## What is needed
Every record below is to be retyped exactly, with the pictures left out.

## Content revision data
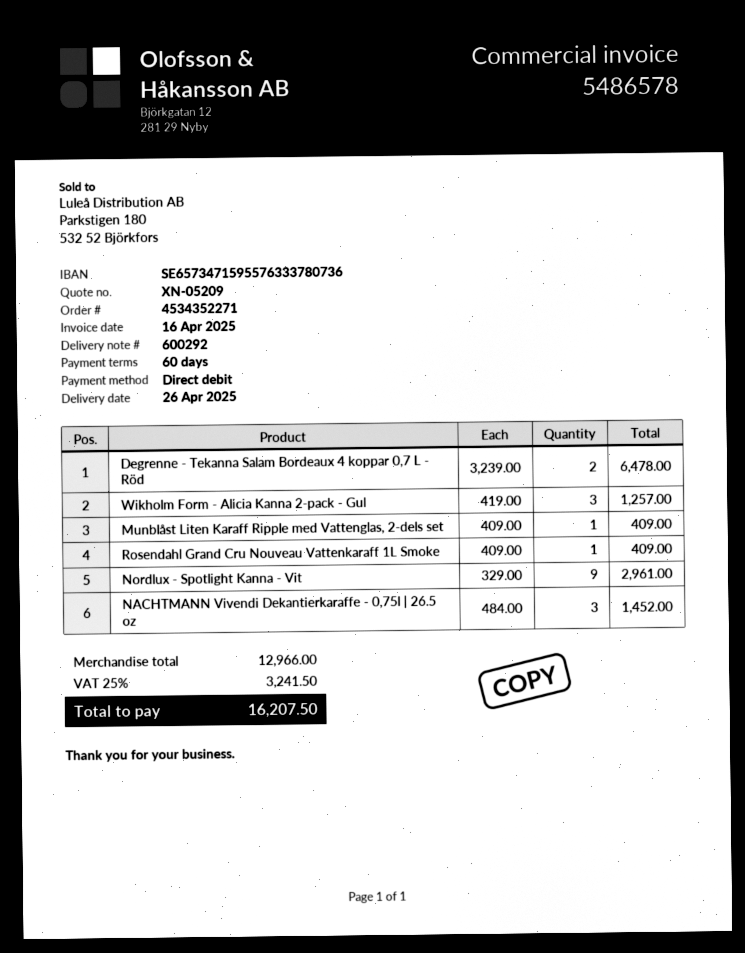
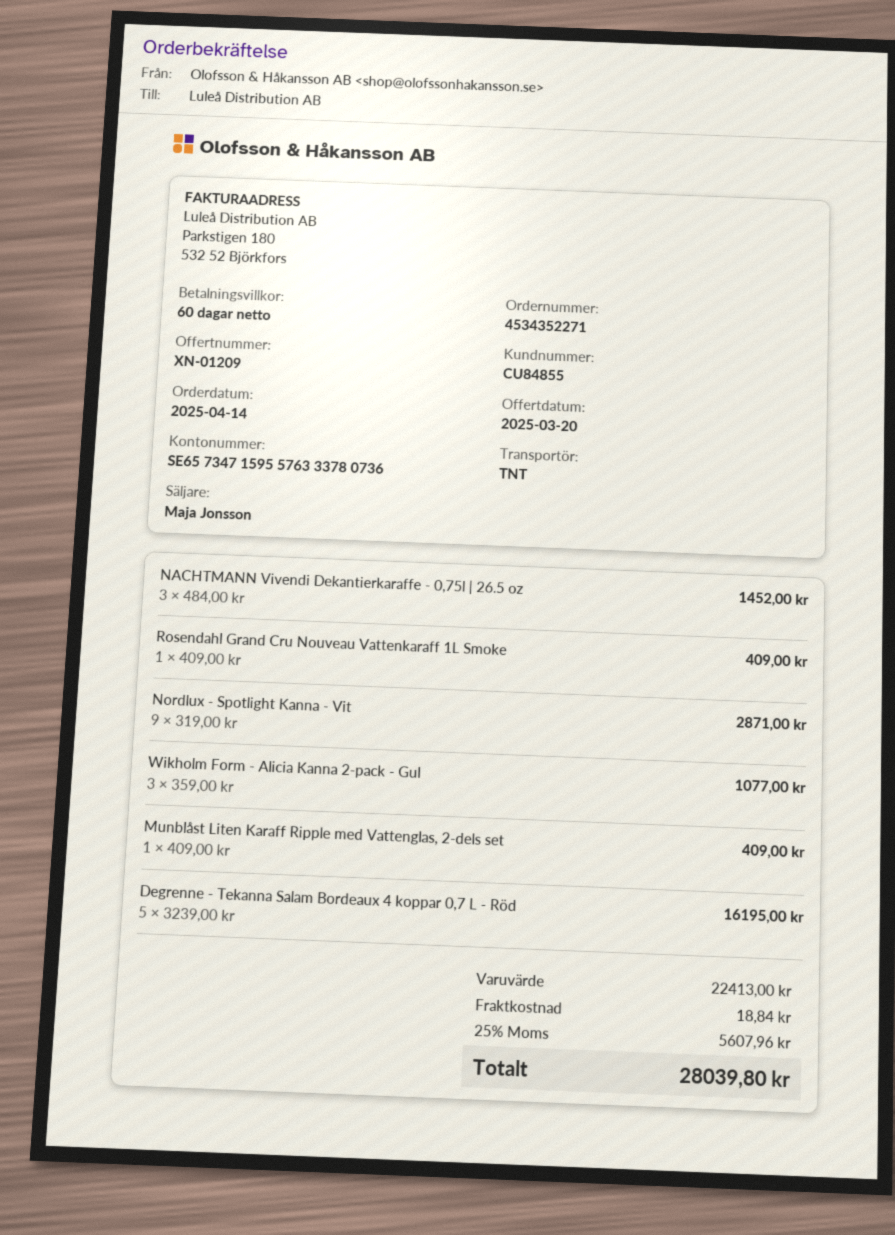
quote number: XN-05209 -> XN-01209
Degrenne - Tekanna Salam Bordeaux 4 koppar 0,7 L - Röd: 2 x 3239.00 = 6478.00 -> 5 x 3239.00 = 16195.00
Wikholm Form - Alicia Kanna 2-pack - Gul: 3 x 419.00 = 1257.00 -> 3 x 359.00 = 1077.00
Nordlux - Spotlight Kanna - Vit: 9 x 329.00 = 2961.00 -> 9 x 319.00 = 2871.00
subtotal: 12966.00 -> 22413.00
shipping: none -> 18.84
tax: 25% = 3241.50 -> 25% = 5607.96
total: 16207.50 -> 28039.80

## The answer
quote number: XN-05209 -> XN-01209
Degrenne - Tekanna Salam Bordeaux 4 koppar 0,7 L - Röd: 2 x 3239.00 = 6478.00 -> 5 x 3239.00 = 16195.00
Wikholm Form - Alicia Kanna 2-pack - Gul: 3 x 419.00 = 1257.00 -> 3 x 359.00 = 1077.00
Nordlux - Spotlight Kanna - Vit: 9 x 329.00 = 2961.00 -> 9 x 319.00 = 2871.00
subtotal: 12966.00 -> 22413.00
shipping: none -> 18.84
tax: 25% = 3241.50 -> 25% = 5607.96
total: 16207.50 -> 28039.80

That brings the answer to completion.